Data in this exercise
*** Begin section ***

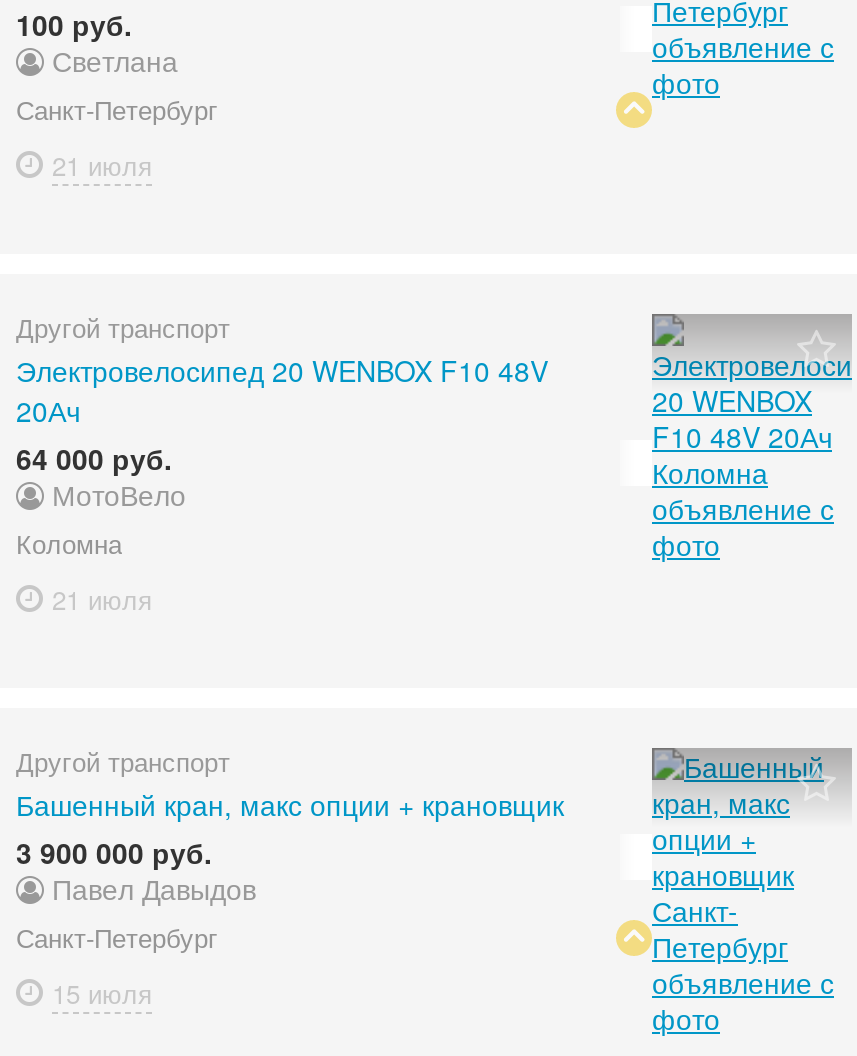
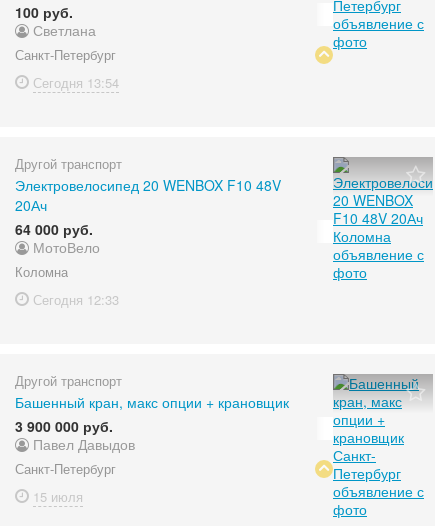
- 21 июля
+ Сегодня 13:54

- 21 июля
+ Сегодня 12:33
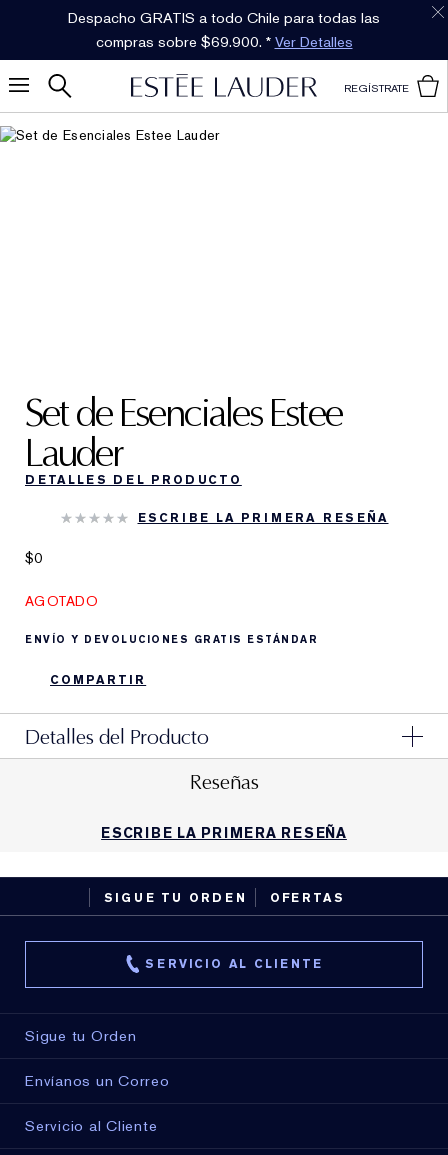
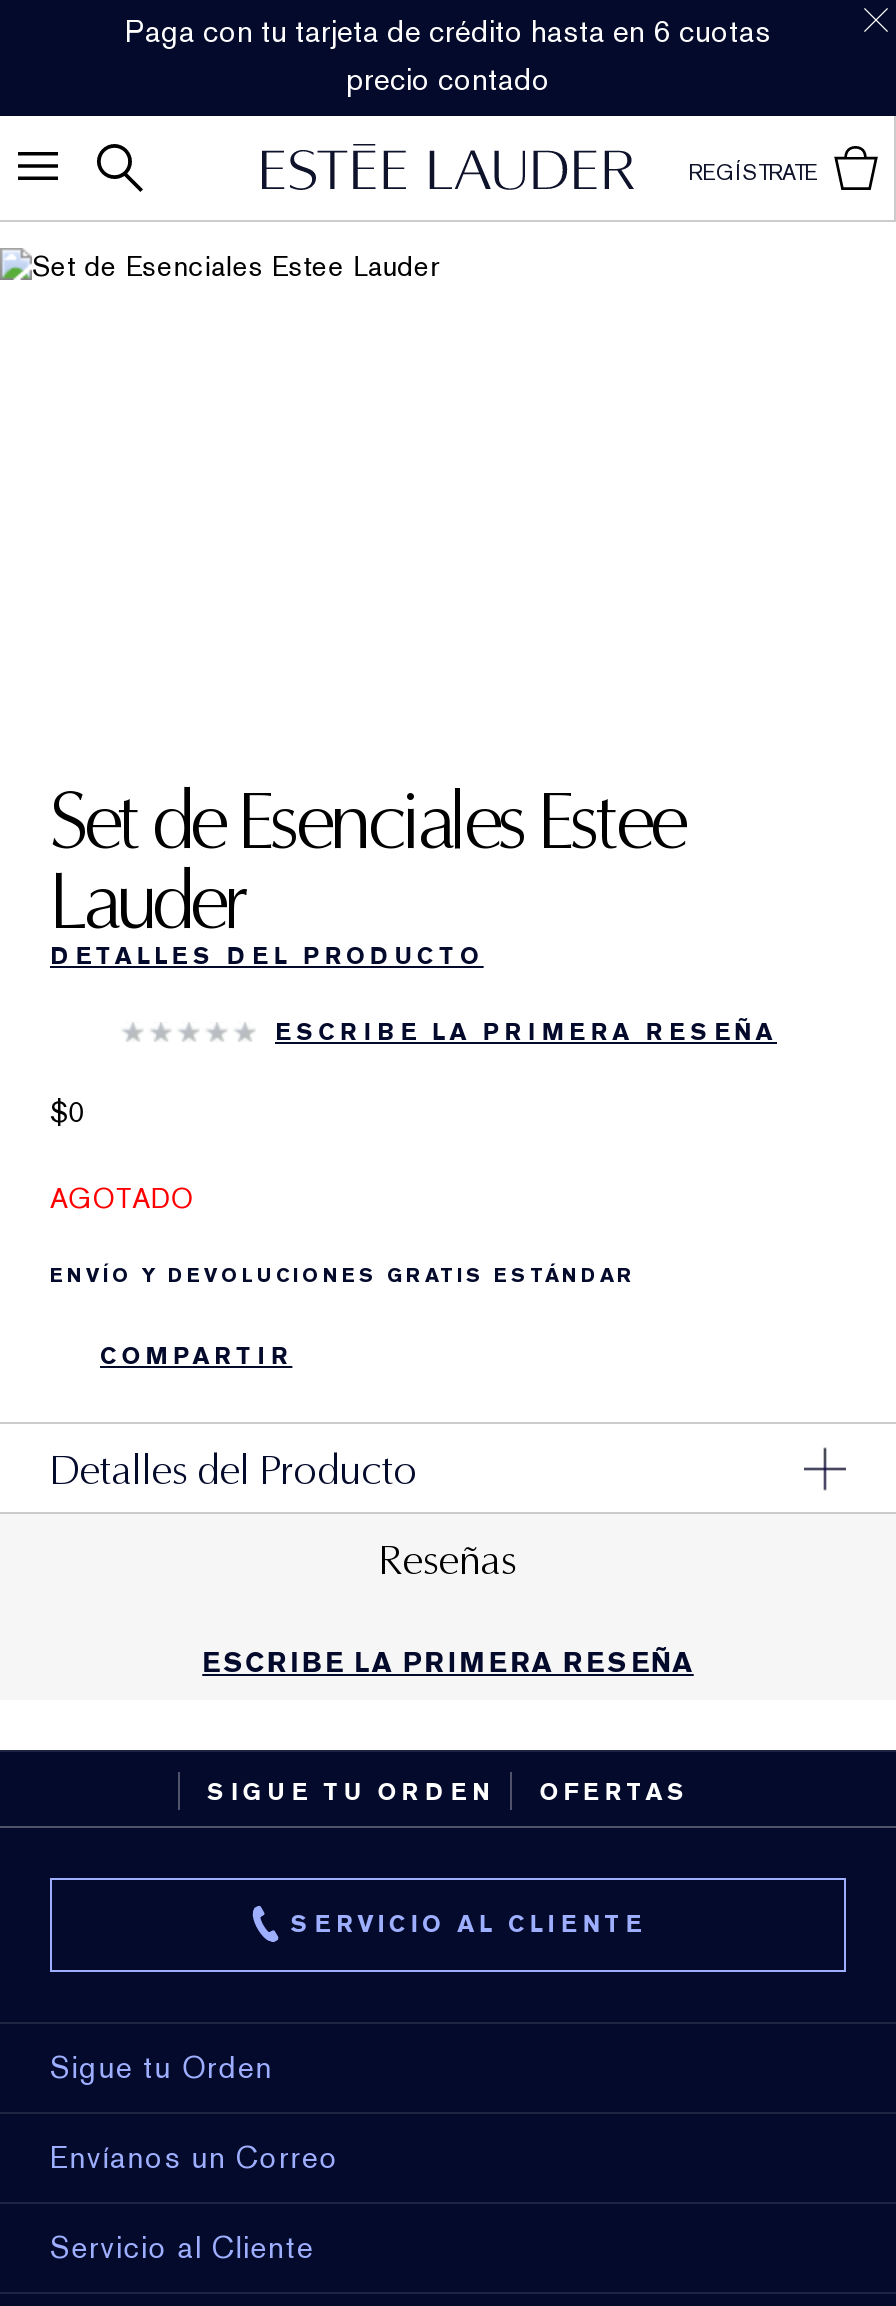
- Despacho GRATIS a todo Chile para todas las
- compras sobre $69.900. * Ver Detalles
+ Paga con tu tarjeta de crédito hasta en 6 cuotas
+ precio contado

*** End section ***
*** Begin section ***

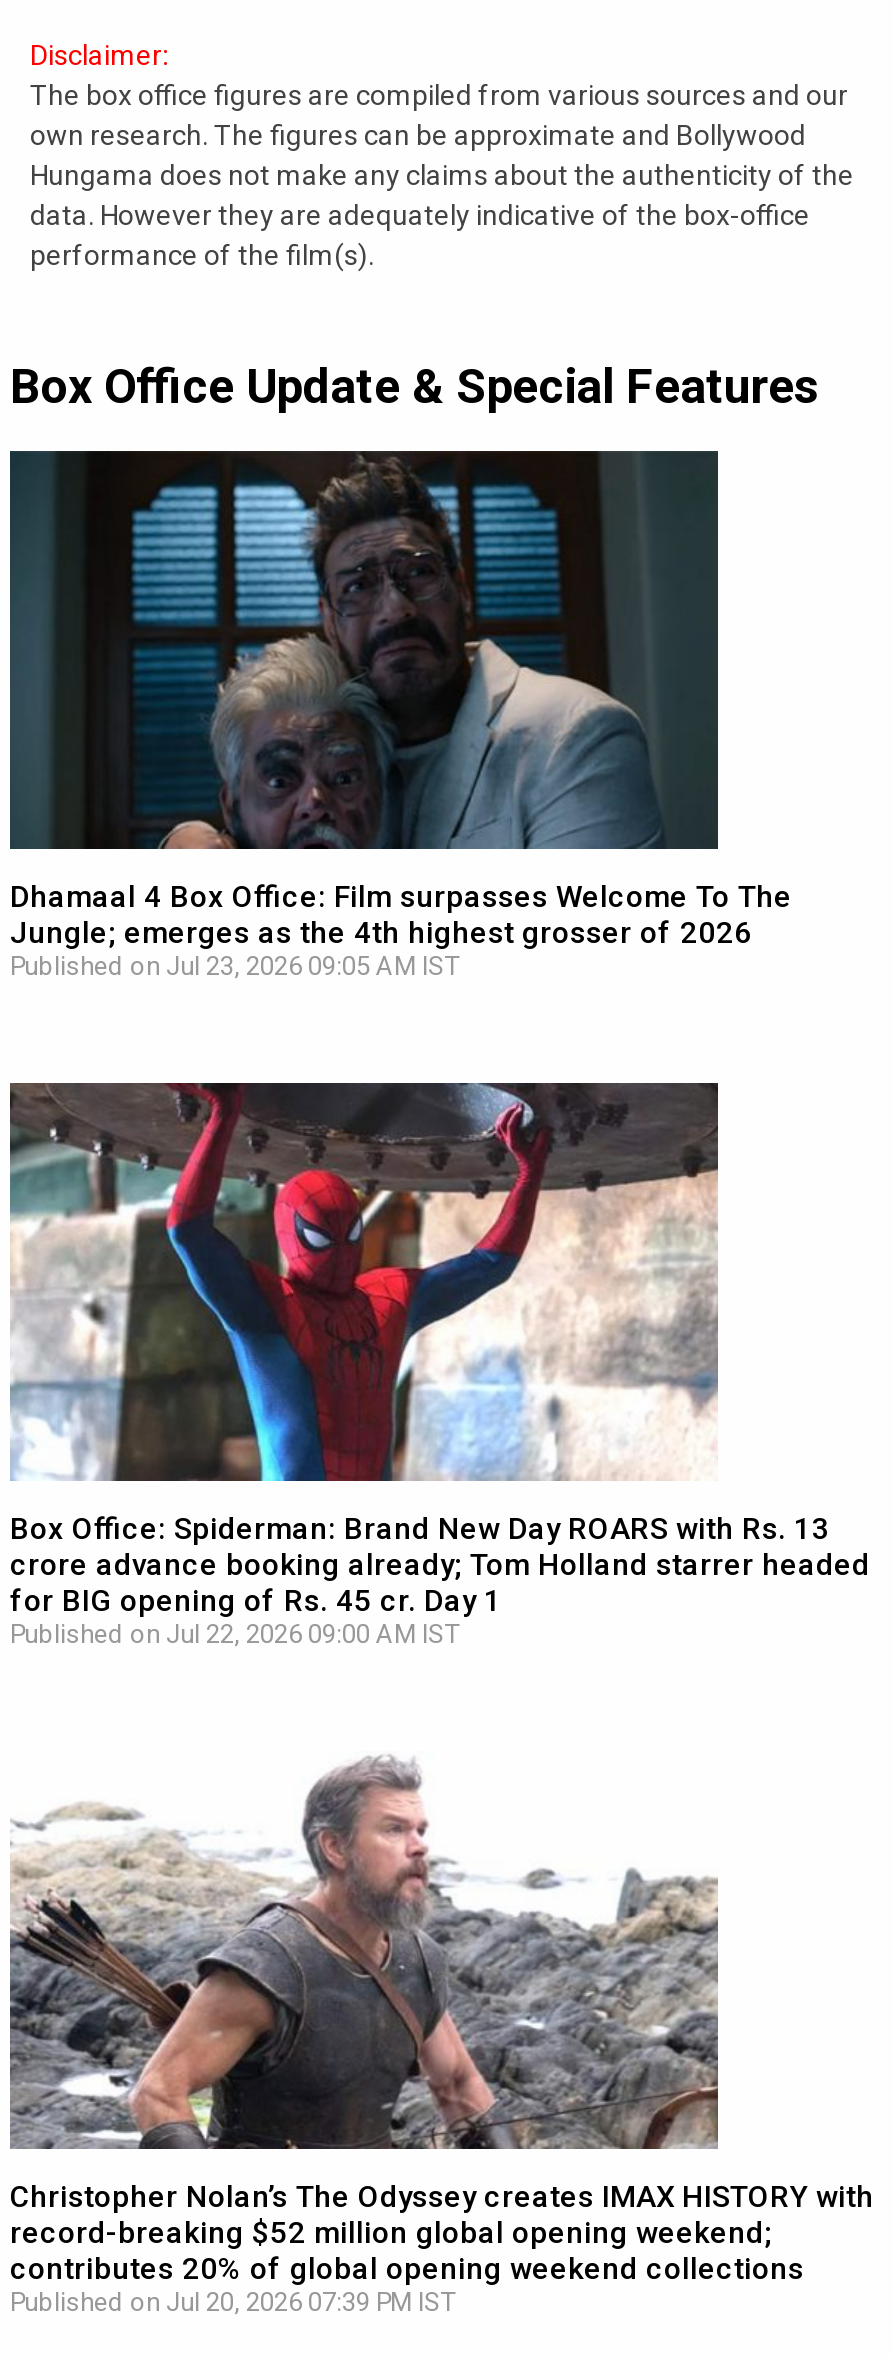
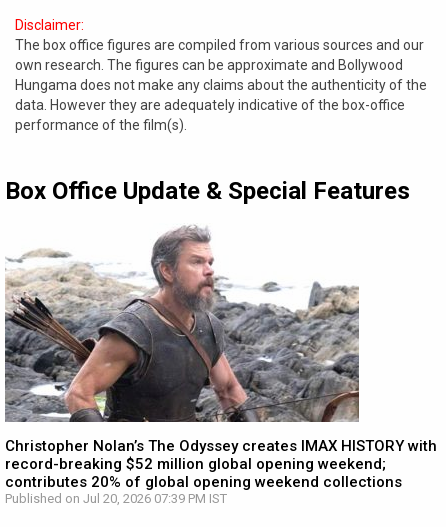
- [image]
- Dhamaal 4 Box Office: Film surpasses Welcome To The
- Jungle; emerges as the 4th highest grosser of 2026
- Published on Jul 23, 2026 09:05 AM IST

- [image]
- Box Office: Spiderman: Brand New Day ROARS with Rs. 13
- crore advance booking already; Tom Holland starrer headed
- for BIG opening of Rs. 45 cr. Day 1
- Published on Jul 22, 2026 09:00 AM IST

*** End section ***

What to work on
Count each line above where the string "Office" occurs. Give the number only.

Reply
2